Green Scene: IT uses innovative strategies to go green
The Information Technology data center is going green. From recycling old equipment to saving power, IT is committed to UofL’s sustainability initiatives.
One of IT’s sustainability initiatives is an energy-saving strategy called cold aisle containment. It limits cooling to the IT equipment, rather than the entire room.
In the past few years, IT has taken a number of opportunities to embrace more sustainable practices. Used items such as servers, racks, printers and network equipment are repurposed or recycled.
“We were looking for ways to reduce our environmental footprint by repurposing and recycling old equipment,” said Deepak Sharma, director of IT technical support and operations. “We continue to identify opportunities to save energy and increase equipment lifespan, while also increasing data center efficiency and reducing costs for the university.”
IT has replaced old, less efficient equipment with new hardware. For example, IT recently replaced several old servers with new, more energy-efficient models, saving 14 kW of power. Each new server has a useful life of 15 to 20 years. The Virtual Tape Library, a disk subsystem for backups, has been replaced with larger, energy-efficient systems, saving 4 kW of power. Another 8 kW of power has been saved by replacing multiple storage units. IT has increased power density in server racks, saving floor space and cooling requirements. The data center has maintained its power consumption while increasing the number of servers three-fold. Finally, the Tape Library in MedCenter 3 is scheduled to be decommissioned by June 2013, saving 4 kW of power, freeing up floor space and reducing cooling requirements.
Another data center initiative is a strategy called virtualization. Physical servers are consolidated, reducing the data center’s carbon footprint by saving power and increasing system operating efficiencies. To date, more than 600 physical servers have been virtualized and replaced with 14 physical servers, significantly reducing power, floor space and cooling needs.
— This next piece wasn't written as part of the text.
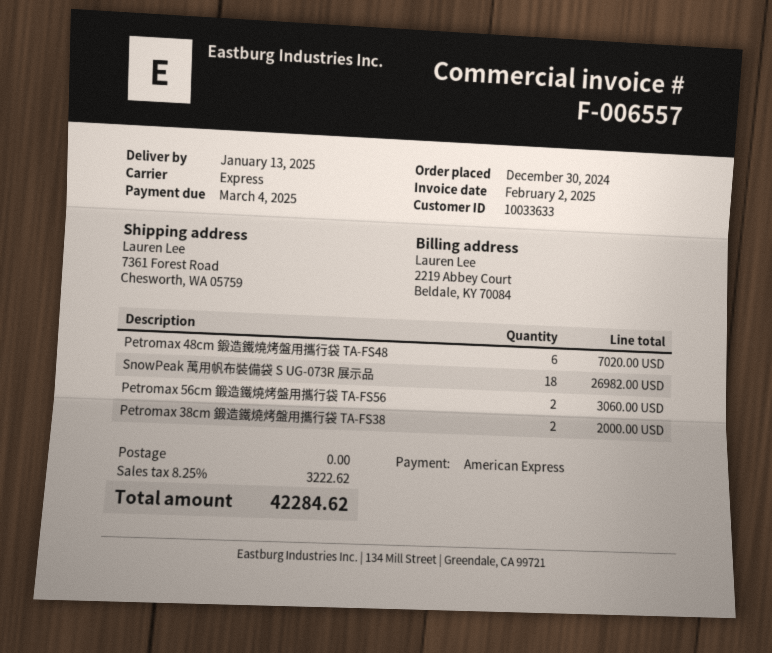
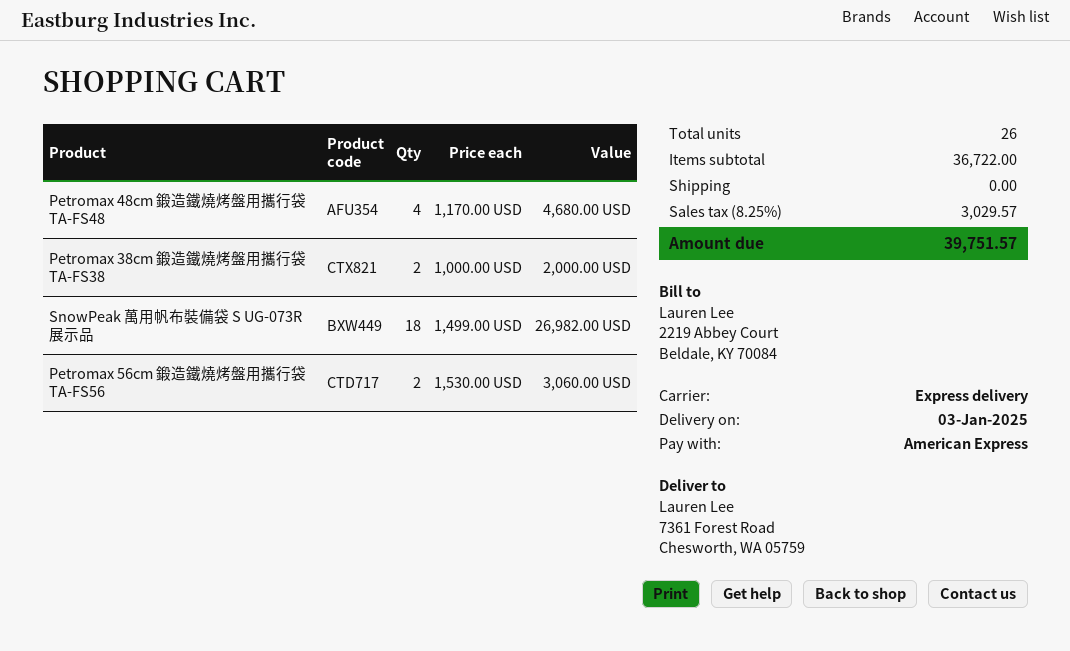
delivery date: 2025-01-13 -> 2025-01-03
Petromax 48cm 鍛造鐵燒烤盤用攜行袋 TA-FS48: 6 for 7020.00 -> 4 for 4680.00
tax: 8.25% = 3222.62 -> 8.25% = 3029.57
total: 42284.62 -> 39751.57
Cooling requirements have been further reduced through a process called cold aisle containment. Rather than cooling an entire room, this strategy works by trapping cold air around IT equipment. Thick plastic sheets hang from the ceiling, surrounding servers and other hardware and keeping cool air where it is most needed. Raised floors improve airflow dynamics. The strategy achieves energy savings by allowing higher ambient temperatures in the surrounding room. Cold aisle containment also protects crucial data center equipment in the event of a power or cooling failure.
IT also has equipped the data center with overhead cabling. Keeping cables above rather than below hardware provides better airflow under floor tiles, resulting in additional power savings. Environmental control panels allow IT employees to maximize equipment efficiency and monitor the data center’s power usage.
Information Technology is dedicated to continual improvement in its sustainability initiatives. The department is working to increase efficiency and reduce its environmental footprint, all while providing UofL with the reliable technology systems its students, faculty and staff depend on.